New tool improves detection of big genome changes from Nanopore data

Detecting large genomic rearrangements (LGRs) — big pieces of DNA that have moved, been duplicated or deleted — is important for understanding both human genetics and infectious organisms. Short-read sequencing technologies have limited ability to resolve these large changes because the reads are too short to span complex events. Long-read sequencing, such as Oxford Nanopore sequencing, produces much longer reads and so promises better detection of LGRs, but the software that calls these events is still evolving and needs optimization. In this work led by corresponding author Andrey Kechin, researchers developed a new program called eLaRodON to identify LGRs specifically from Oxford Nanopore sequencing data. The team tested eLaRodON on publicly available datasets, including Mycobacterium tuberculosis genomes that have extensive complete genome references and the well-studied human cell line NA12878, and compared its performance to existing tools. The program is open source and available on GitHub (https://github.com/aakechin/eLaRodON/), so other groups can examine and use the code as they explore structural variation in bacteria and human genomes.

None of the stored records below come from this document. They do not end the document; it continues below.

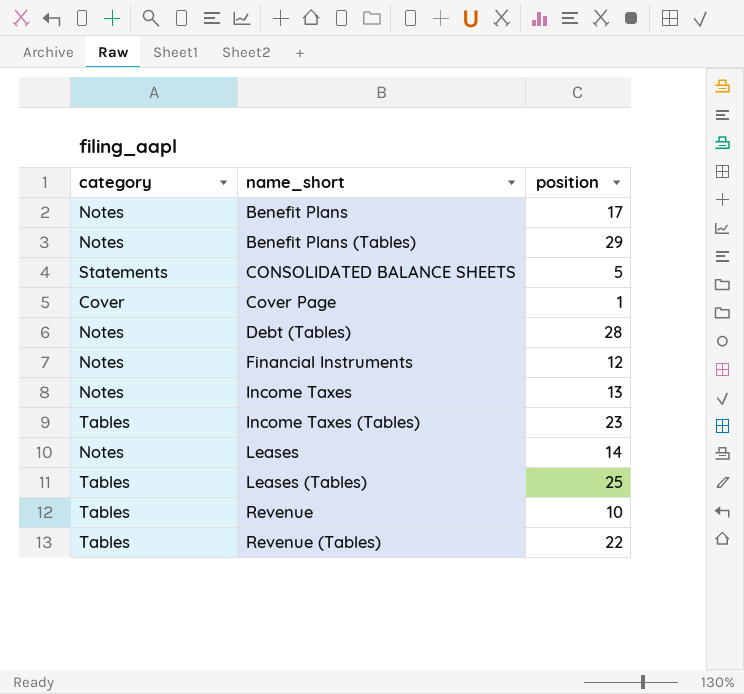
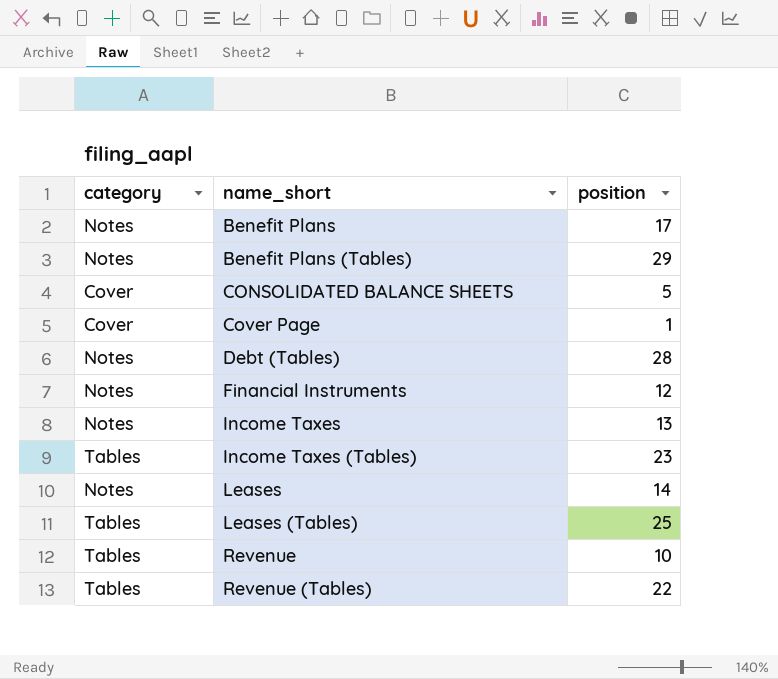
CONSOLIDATED BALANCE SHEETS | category: Statements -> Cover

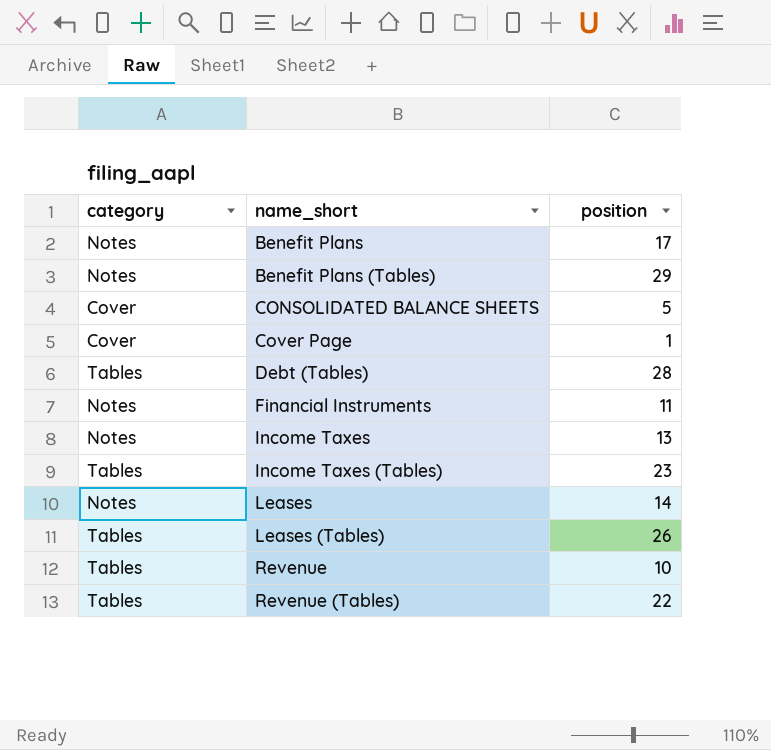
Debt (Tables) | category: Notes -> Tables
Financial Instruments | position: 12 -> 11
Leases (Tables) | position: 25 -> 26

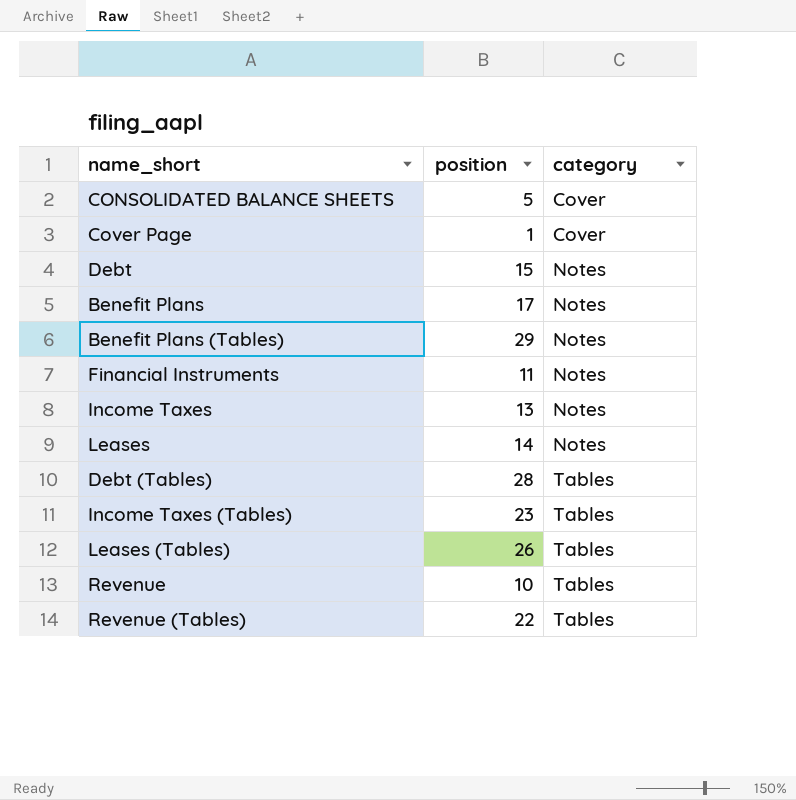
row order: name_short ascending -> category ascending
column category | position: 1 -> 3
row Debt: none -> 15 | Notes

To evaluate eLaRodON, the researchers used Oxford Nanopore sequencing datasets and compared calls from eLaRodON to those made by NanoSV, Sniffles2, NanoVar, and SVIM. Performance was measured against gold-standard LGR sets that were derived from de novo Flye assemblies and Mauve alignments. On Mycobacterium tuberculosis data, eLaRodON achieved an AUC of 0.61, outperforming the other tools which ranged from 0.13 to 0.43. On the human NA12878 datasets, eLaRodON reached an AUC of 0.86, compared with 0.40–0.72 for the alternatives. The study also revealed recurrent false-positive LGR patterns that appeared across diverse datasets, including M. tuberculosis, NA12878, and λ phage controls, highlighting common pitfalls in long-read LGR calling. Importantly, orthogonal validation by targeted NGS and Sanger sequencing confirmed variants at rates between 67–100% for different LGR types, even for some events supported by a single read, supporting the practical accuracy of eLaRodON.

These results represent a step forward in detecting large genomic rearrangements from Oxford Nanopore data. By improving accuracy over existing callers and providing open access to the code, eLaRodON can help researchers more reliably map structural variation in both pathogens like Mycobacterium tuberculosis and in human genomes such as NA12878. The identification of recurrent false-positive patterns also provides a useful warning: even with improved tools, careful validation using independent methods such as targeted NGS and Sanger sequencing remains important. Because the tool was validated against rigorous gold-standard sets from Flye assemblies and Mauve alignments, laboratories can have greater confidence in the calls it produces, while still applying orthogonal checks for critical findings. Overall, eLaRodON’s combination of improved detection metrics, validation evidence, and open-source availability offers a practical advance for genomic research and potential clinical applications that rely on accurate structural variant detection.